- **WHAT TO WORK ON**
All lines from the one containing "15 March 2012" through the last line below must be duplicated exactly, with nothing outside that span.

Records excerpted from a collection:
═══

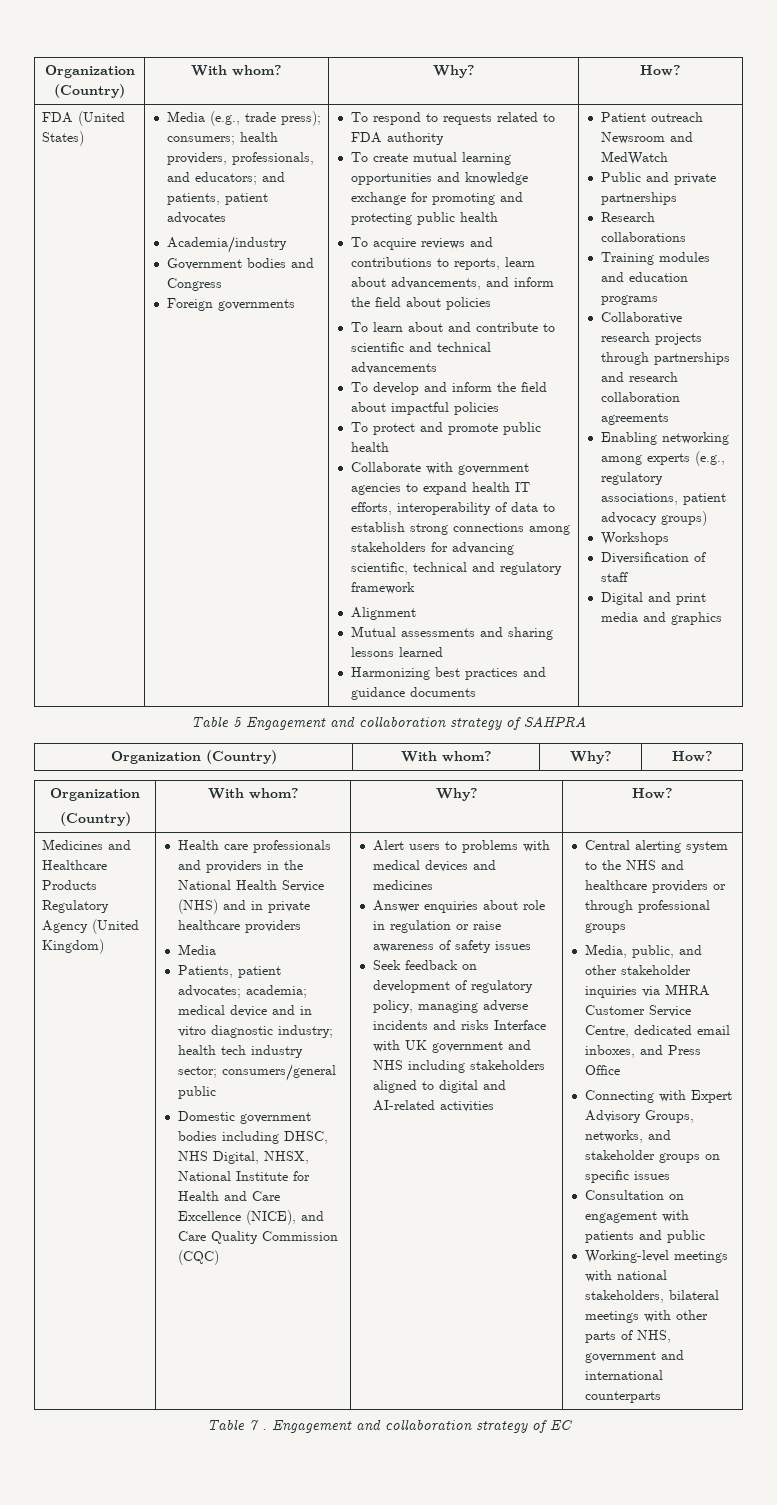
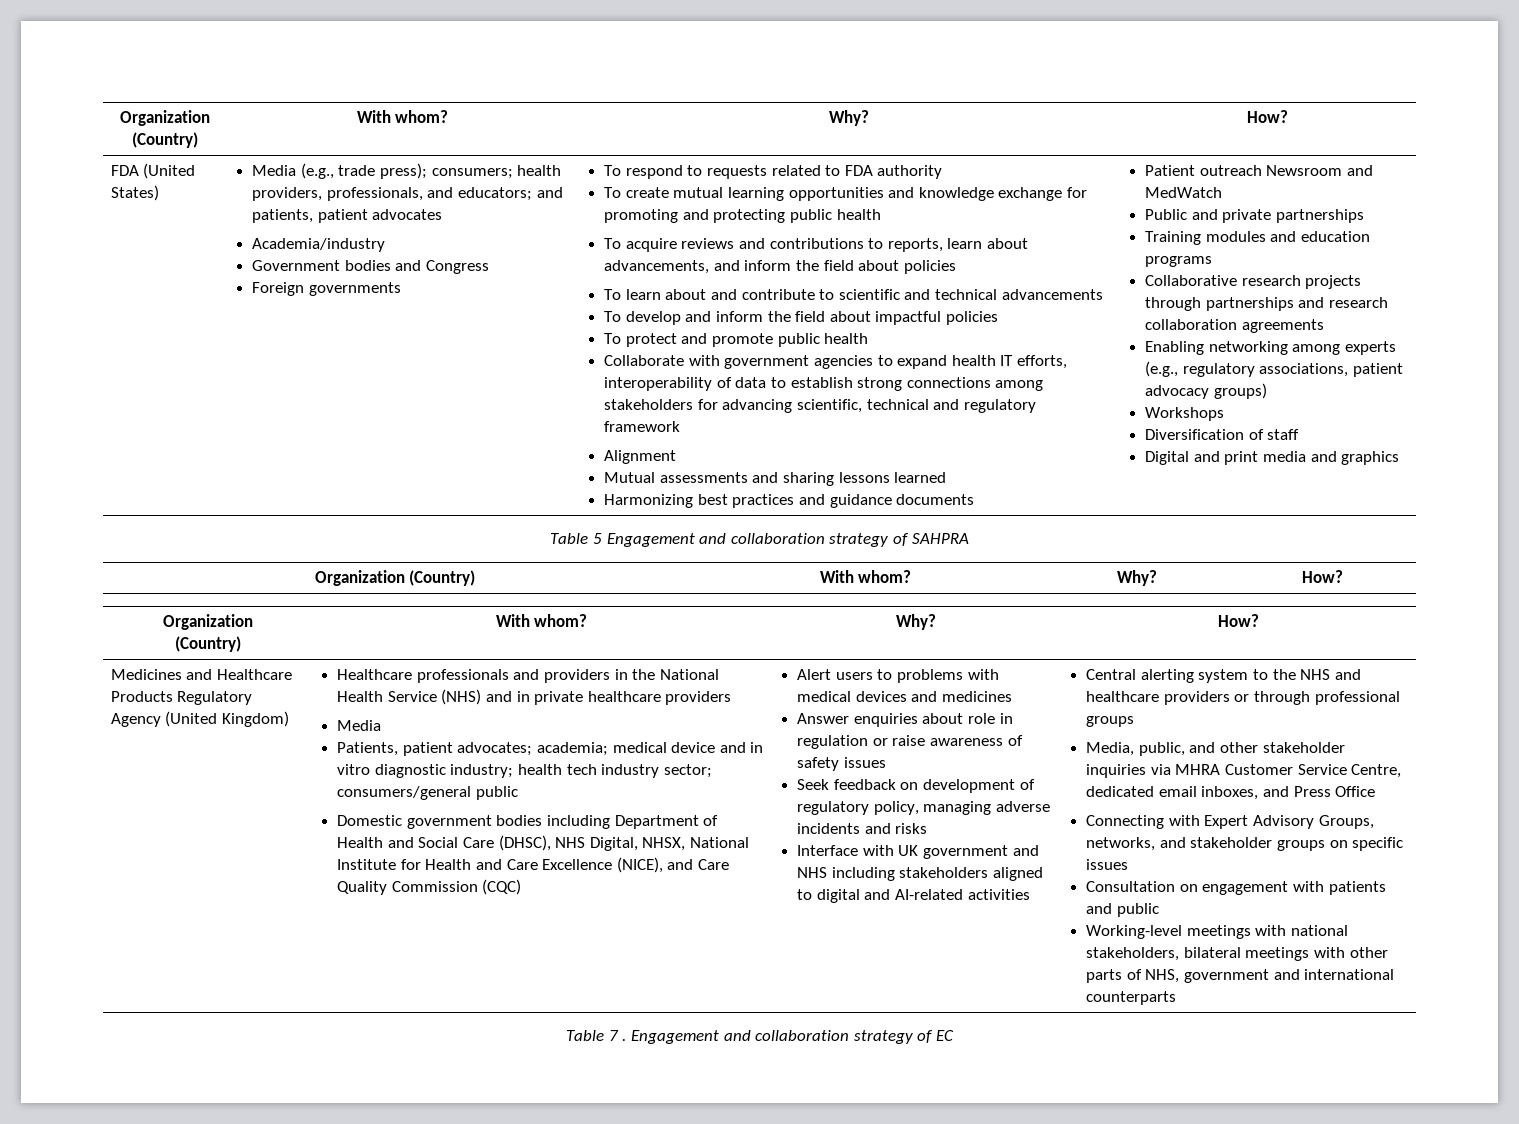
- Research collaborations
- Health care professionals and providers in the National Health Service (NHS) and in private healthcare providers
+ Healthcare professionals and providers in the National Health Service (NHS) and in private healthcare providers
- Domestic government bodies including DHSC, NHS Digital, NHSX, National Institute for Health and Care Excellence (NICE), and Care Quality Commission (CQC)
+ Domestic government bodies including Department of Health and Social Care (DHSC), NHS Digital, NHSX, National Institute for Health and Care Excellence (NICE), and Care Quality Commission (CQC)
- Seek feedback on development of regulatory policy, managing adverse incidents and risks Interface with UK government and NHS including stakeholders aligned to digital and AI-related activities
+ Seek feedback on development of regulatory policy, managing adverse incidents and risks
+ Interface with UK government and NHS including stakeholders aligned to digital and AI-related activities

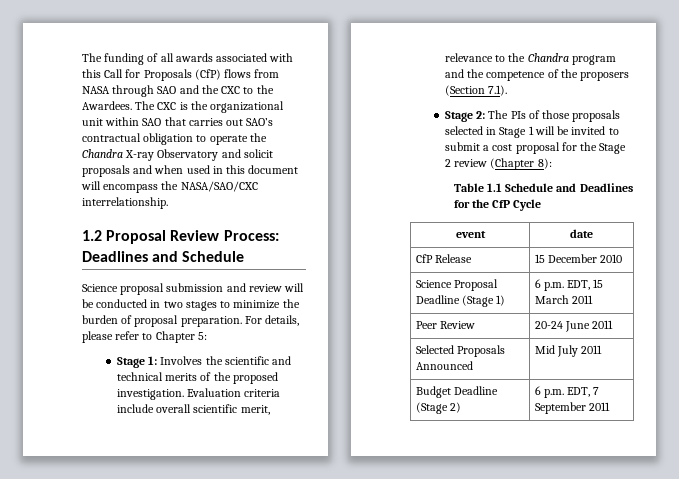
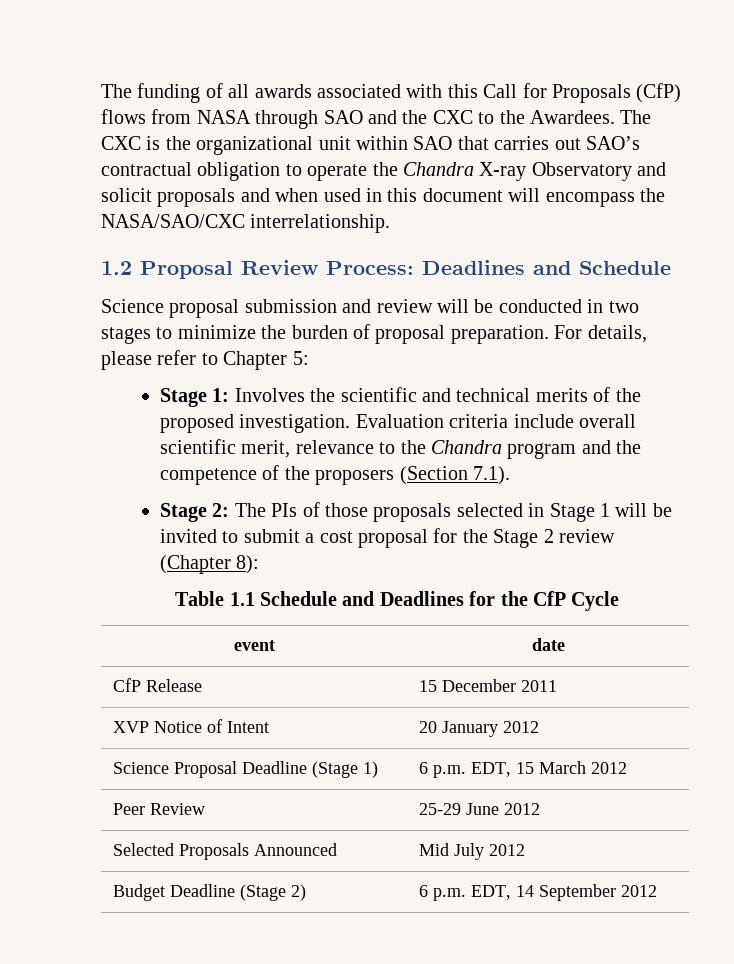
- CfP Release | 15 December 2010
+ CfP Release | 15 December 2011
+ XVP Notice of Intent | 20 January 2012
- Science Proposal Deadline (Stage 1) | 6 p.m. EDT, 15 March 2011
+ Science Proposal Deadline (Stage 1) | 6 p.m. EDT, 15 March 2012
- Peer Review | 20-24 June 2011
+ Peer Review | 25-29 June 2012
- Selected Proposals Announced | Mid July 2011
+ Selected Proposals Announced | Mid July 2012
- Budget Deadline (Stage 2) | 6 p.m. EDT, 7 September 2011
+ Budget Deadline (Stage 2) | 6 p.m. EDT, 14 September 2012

═══

- **REPLY TO THE TASK**
+ Science Proposal Deadline (Stage 1) | 6 p.m. EDT, 15 March 2012
- Peer Review | 20-24 June 2011
+ Peer Review | 25-29 June 2012
- Selected Proposals Announced | Mid July 2011
+ Selected Proposals Announced | Mid July 2012
- Budget Deadline (Stage 2) | 6 p.m. EDT, 7 September 2011
+ Budget Deadline (Stage 2) | 6 p.m. EDT, 14 September 2012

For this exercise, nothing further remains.